Many may not realize they must sign up for the Homestead Tax Credit, which saved the average Baltimore homeowner more than $1,000 in the most recent tax year. To receive the credit in property tax bills starting this July, homeowners must sign up by Dec. 31.
"When you say the words 'tax credit' to some homeowners, it doesn't really resonate what they're getting out of it," Baltimore City Councilman Nick Mosby said.
That's why Mosby, other politicians and community leaders are spreading the word that homeowners must submit the one-time Homestead Tax Credit application — or prepare to part with a potentially substantial sum. There's even a legislative proposal to extend the deadline, which has been in place for nearly 51/2 years.

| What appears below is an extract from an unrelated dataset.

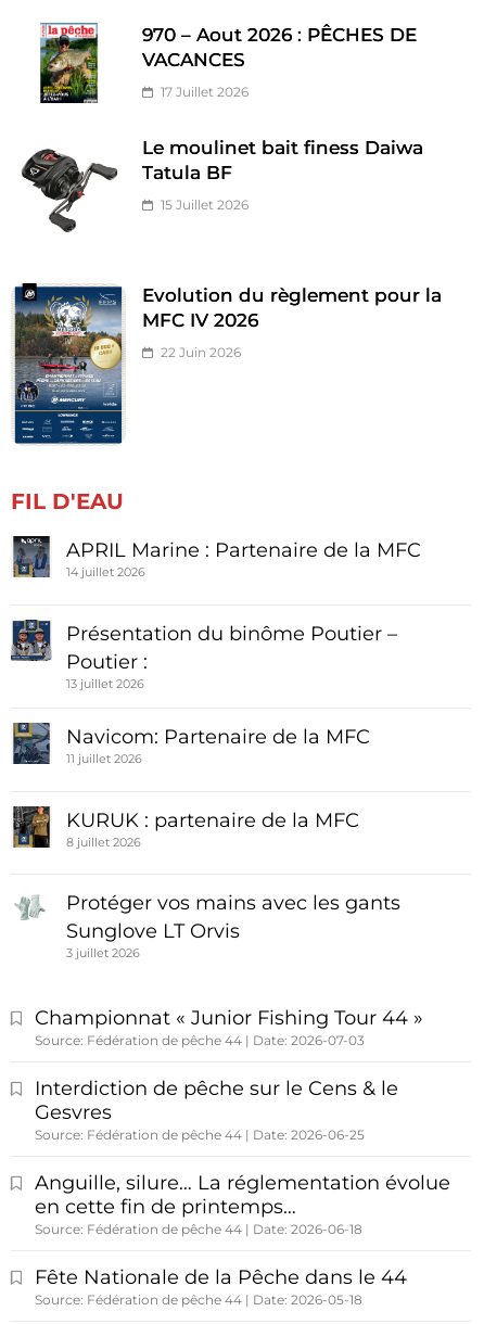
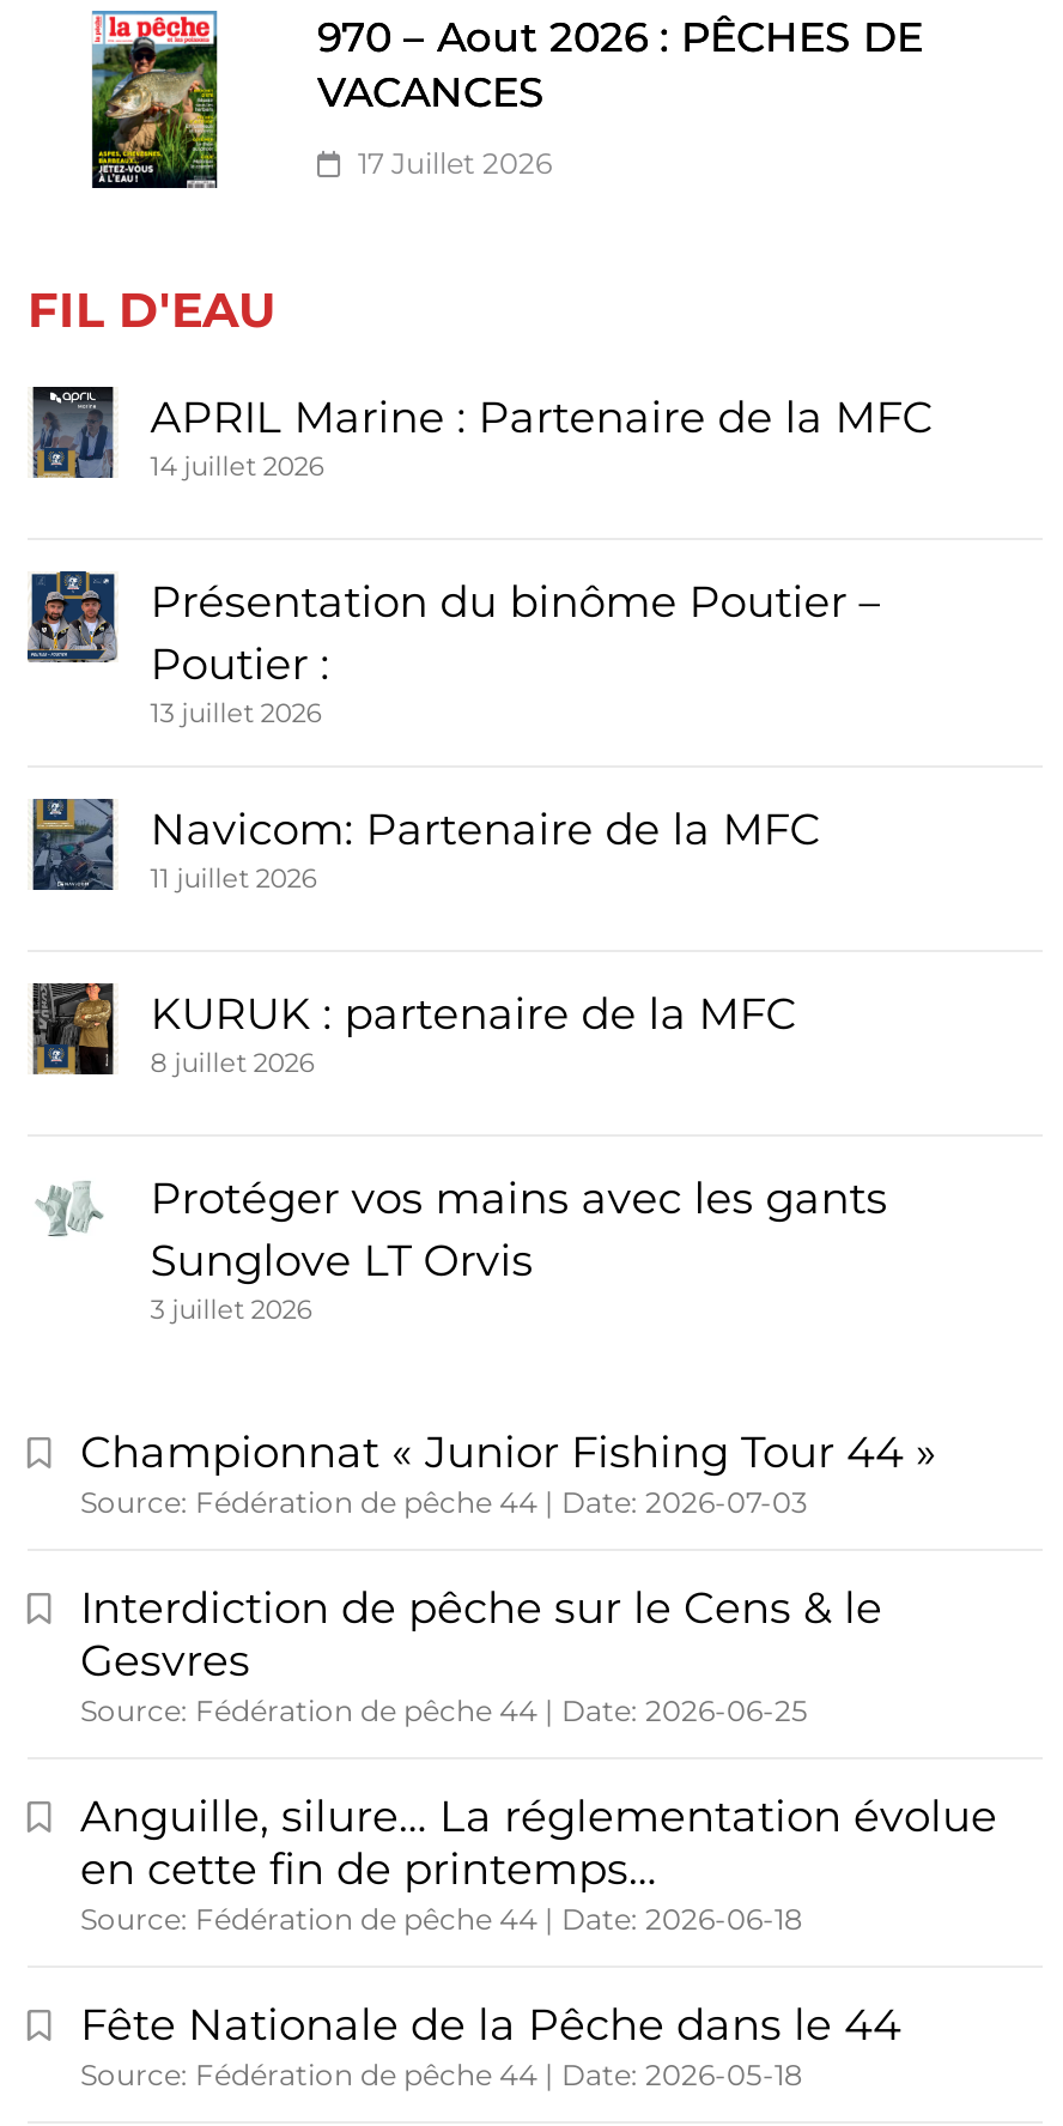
[21,137,423,233] [image] | Le moulinet bait finess Daiwa | Tatula BF | 15 Juillet 2026 -> none
[12,282,442,445] [image] | Evolution du règlement pour la | MFC IV 2026 | 22 Juin 2026 -> none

"It's always been something that's just been there," Mosby said of the homestead credit, which limits the amount a primary residence's tax assessment can increase each year. The limit varies by jurisdiction. In Baltimore and Baltimore County, for instance, there's a 4 percent cap — meaning the credit prevents a home's assessment from increasing by more than 4 percent each year.
Mosby's right — for about 30 years, the homestead credit was just there.
It was applied automatically at the time of purchase to any homeowner's principal residence. Property owners never had to give the credit a thought; it was taken care of for them.
In 2007, though, the General Assembly decided the automatic nature of the process was a problem. Too many ineligible property owners were receiving the credit — on second homes or investment properties, for example. The Baltimore Sun reported last year that hundreds of Baltimore property owners were receiving the credit on multiple properties. The state ultimately revoked credits worth $730,000 in response to that report.
All of those undeserved deductions were robbing the state's treasury of revenue, legislators said. So the new law wiped the homestead tax credit slate clean.
Marylanders who bought a home before 2007, most of whom long received the credit, have until Dec. 31 to submit an application before their credit is taken away in the tax year that begins July 2013. Those who purchased a home since the legislation's passage receive a homestead application by mail from the State Department of Assessments and Taxation.
The new process is intended to eliminate ineligible homes from the credit's registry. But it also eliminates the credit for eligible homeowners who fail to submit an application.
"I'm not one of these people who's going to miss an opportunity to save money," said Joseph Hawkins, who has been in his Bethesda home since 1984. But, he said, he has no idea whether he's been receiving the credit all these years, because when he looks at his tax bill he's focused on the bottom line.
Had a friend not mentioned the homestead application, Hawkins said, he and his wife might have missed the deadline.
He thinks the state has done a poor job notifying homeowners of the need to apply.
"What's the incentive for the state to make me aware of this?" Hawkins said.
After all, he added, every dollar the credit saves him is a dollar the state loses.
Since 2007, the state has mailed every homeowner multiple notices of the deadline, said Robert E. Young, Maryland's director of assessments and taxation. For most homeowners, the notices were tucked into assessment notices.
In West Baltimore, many residents have not heeded these notices, said Gwen Shelton, president of the Matthew Henson Neighborhood Association, which has launched a door-to-door campaign to get homeowners registered.
Through the tax department's website, anyone can see whether a homeowner's application for the credit has been processed. This allows Shelton to make certain that everyone in her neighborhood has submitted an application.
Shelton enlisted students at the neighborhood's Carver Vocational-Technical High School to look up, address by address, every home in the neighborhood. The students record every address not registered for the credit, and Shelton sends volunteers to the door with a blank application.
"It can amount to a lot of money that people don't have," said Shelton, explaining the reason for her grassroots campaign. "It looks like a lot of people haven't filed."
About 25 percent of city homeowners who received the homestead credit in the most recent tax year have not applied, Young estimates.
At most, there are 1.47 million owner-occupied homes statewide that are eligible for the homestead credit, he said. As of mid-December, about 940,000 applications have come in from across the state.
As assessments decrease, the value of the credit declines, too. Since property assessments dropped the past few years, only 482,000 property owners are expected to see any financial benefit next year — far fewer than in the past, he said.